If you have an agreement about how to manage records with the other agencies involved in the change, you can include provisions to address these issues. This will help to ensure records are transferred, managed, and stored in a manner that preserves their usability and accessibility.
Find out what access provisions to include in the agreement.
Table of contents
This applies to private organisations who are part of a privatisation, service providers carrying out a function on your behalf, and public authorities receiving a transferred function.
Note: Some records will need to be accessed during the transition stages to continue business with minimal interruption.
How records will be accessed or provided will depend on:
- the function
- the records involved (e.g. the value, retention period, volume)
- how frequently they need to be accessed
- where the records are located
- who needs access to them and why
- why records cannot be transferred (if applicable).
Include provisions for how, when, and where records will be accessed or provided in your agreement.
Note: If records contain confidential or personal information (e.g. author details in record metadata) this may need to be removed before transfer. Information and metadata can only be removed from a copy of a record, not the original source record.
If a service provider, private entity, or other public authority needs access to records in your custody, you have 3 options. You may need to use a combination of options depending on the records and each organisation’s requirements.
You can loan records to a private organisation for a specific period and under certain conditions, as set out in an agreement. For example, you can specify that records are on loan for 2 years and then required to be transferred back to the public authority or to Queensland State Archives (QSA).
You will have all the same recordkeeping responsibilities as if they were still in your custody.
Include recordkeeping and legislative requirements and responsibilities in the agreement.
This option may be appropriate if records need to be accessed frequently, or if the private organisation wants to copy the records.
You or the private organisation can copy records that they need. This can be done either at the point of transition or on an as needs basis and will depend on the format and the amount of records involved.
Copying records allows the originals to be retained by your agency.
This option is appropriate for high-value records and/or ones with a long-term retention period.
You can make records available for a private organisation to access as and when required.
This is recommended for records that do not need to be accessed frequently and have to stay in state custody (e.g. permanent archival value records at QSA).
Sell or give
Public records have value to the state and due consideration should be taken before they are sold or given to the private sector.

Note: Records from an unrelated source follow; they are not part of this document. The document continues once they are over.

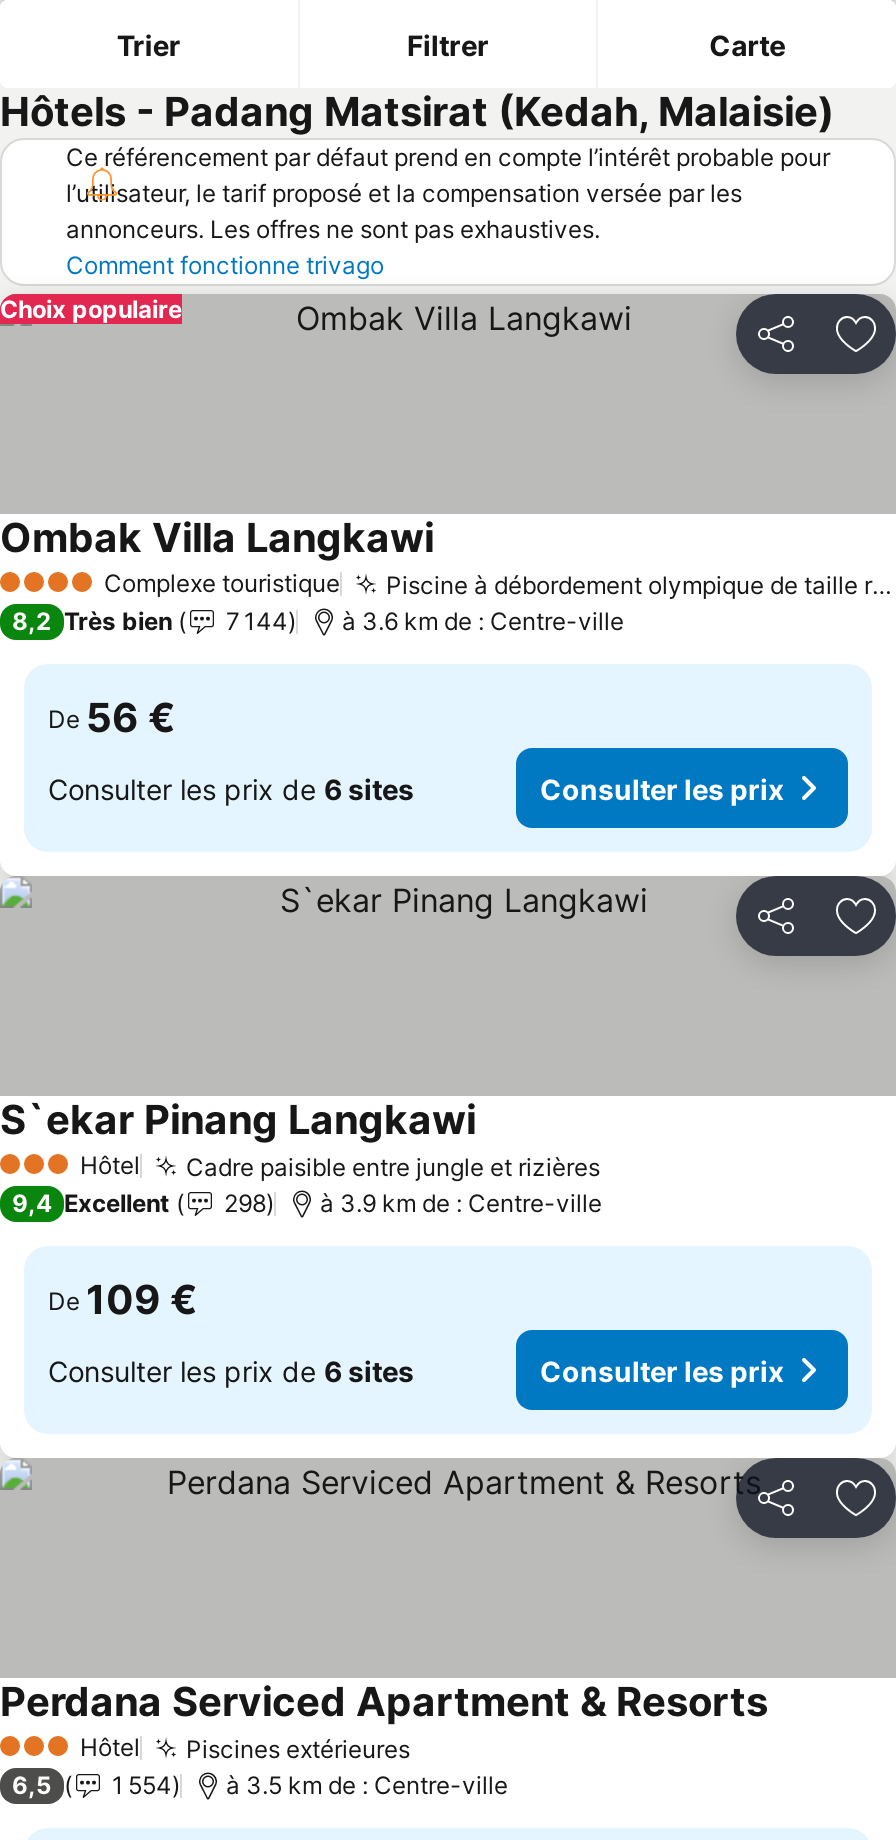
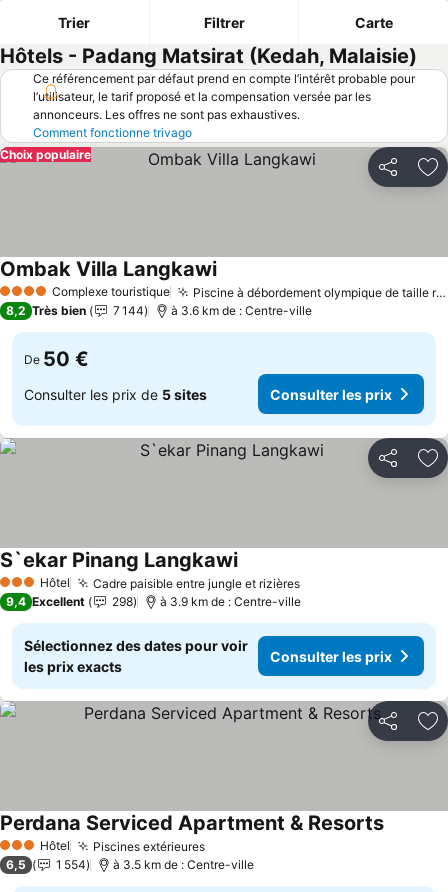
- De 56 €
+ De 50 €

- Consulter les prix de 6 sites
+ Consulter les prix de 5 sites

- De 109 €
- Consulter les prix de 6 sites
+ Sélectionnez des dates pour voir
+ les prix exacts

Find out more about selling or giving records to a private entity.
Any records over 30 years old and open to the public can be accessed at QSA.
If the records have restricted access periods applied to them, they are not open to the public. Your agency, as the responsible public authority for the records, automatically has access to them. If another organisation needs access to them, your agency must give permission for this to occur.

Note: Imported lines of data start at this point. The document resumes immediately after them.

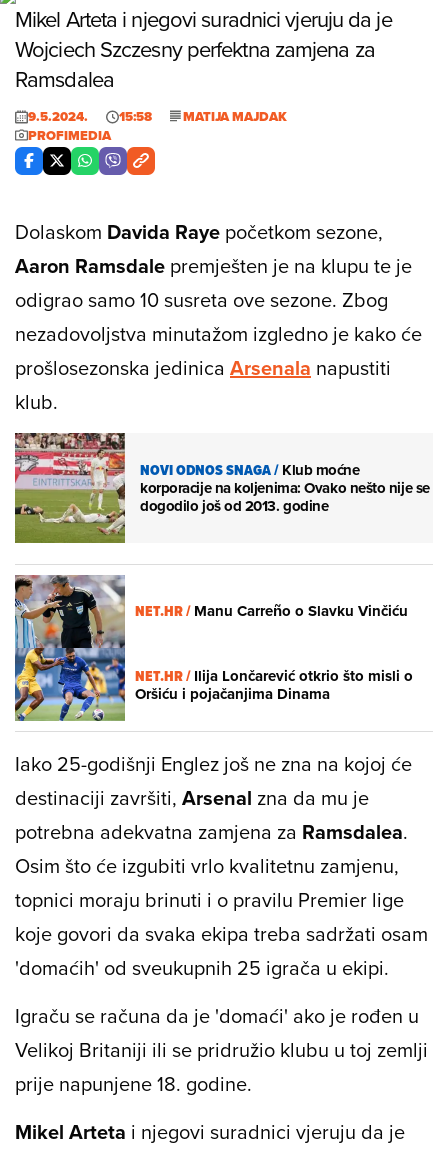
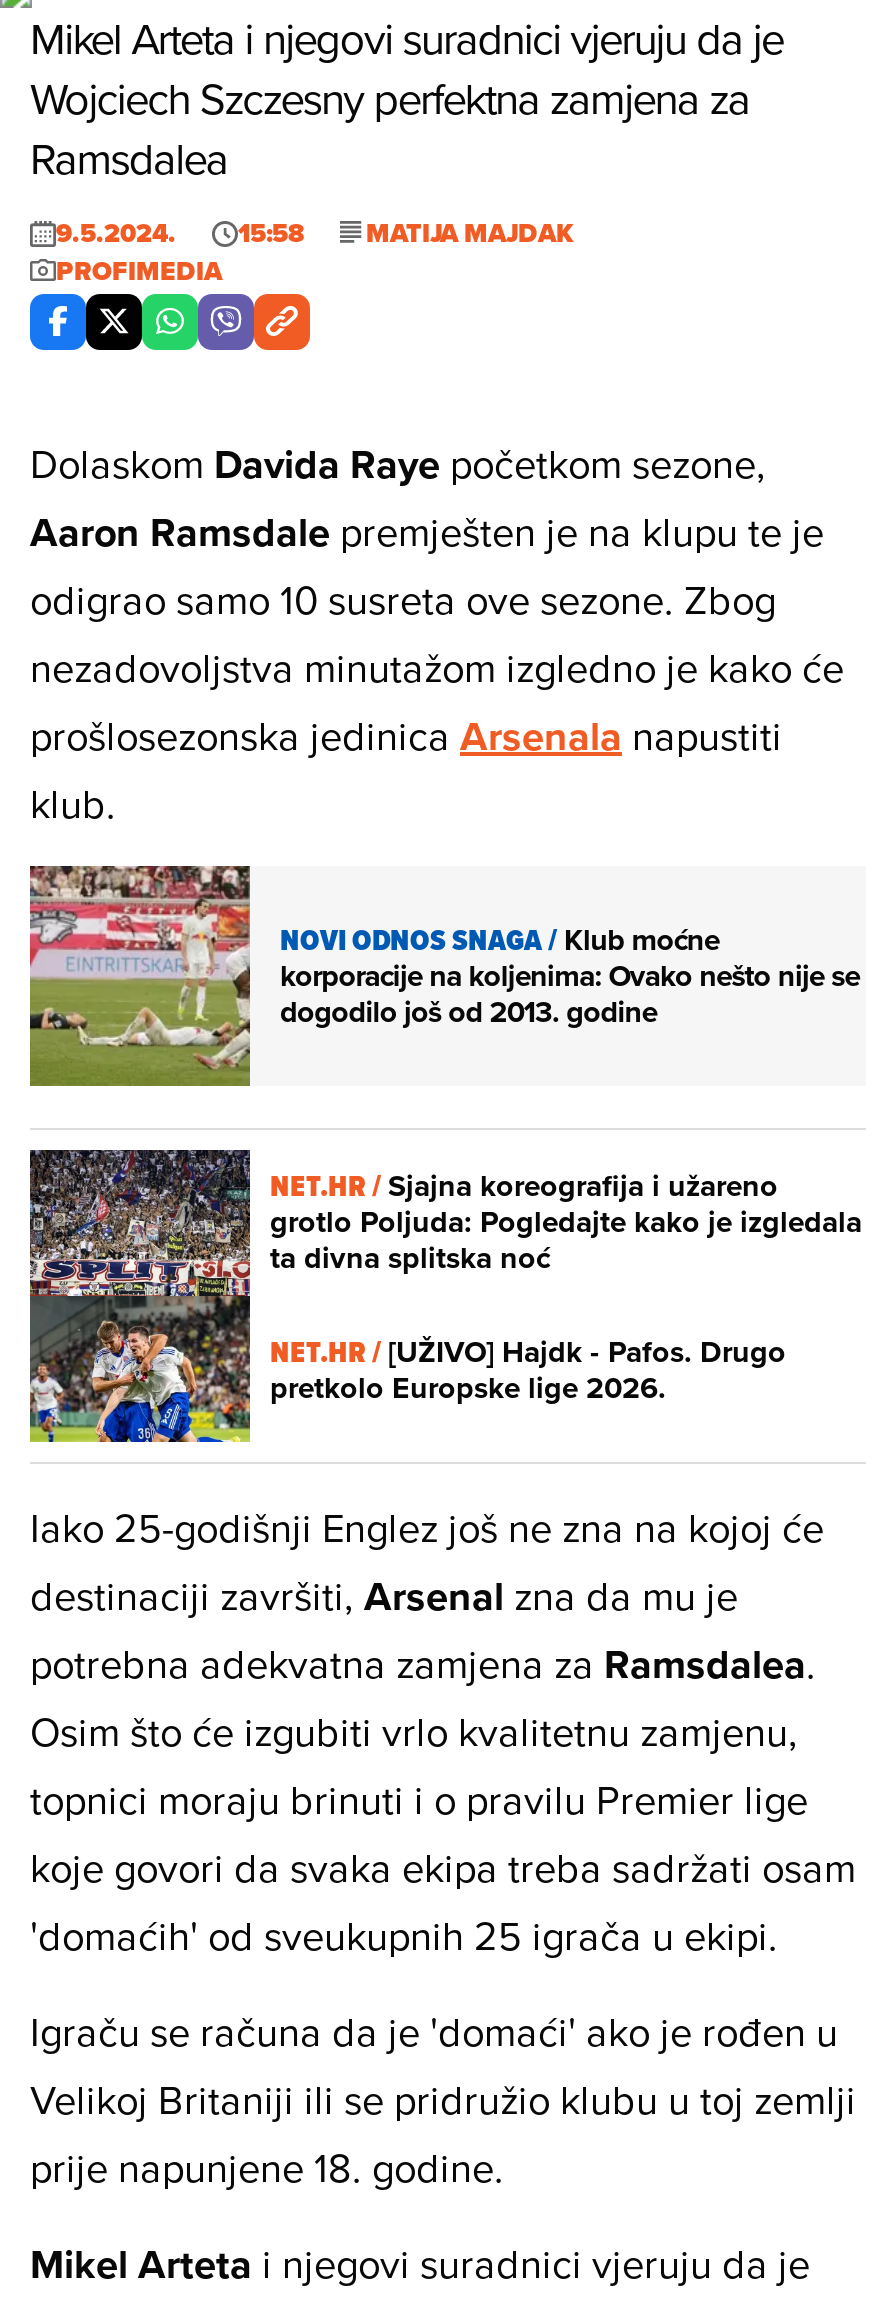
- [image]
- NET.HR / Manu Carreño o Slavku Vinčiću
+ [image]
+ NET.HR / Sjajna koreografija i užareno
+ grotlo Poljuda: Pogledajte kako je izgledala
+ ta divna splitska noć

- NET.HR / Ilija Lončarević otkrio što misli o
- Oršiću i pojačanjima Dinama
+ NET.HR / [UŽIVO] Hajdk - Pafos. Drugo
+ pretkolo Europske lige 2026.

If responsibility for the records is changing, your agency, the receiving agencies and the off-site storage provider will need to amend or change the existing arrangements to transfer responsibility.
If another organisation needs access to these records, you will need to arrange to get the records out of storage before the private entity or other agency can access them.
You may be able to amend your storage agreement to allow others to access the records directly if necessary.
Unless you have an agreement with the storage provider, they won’t be able to access the records directly. Make sure the other organisation is aware of the process to request records from the provider.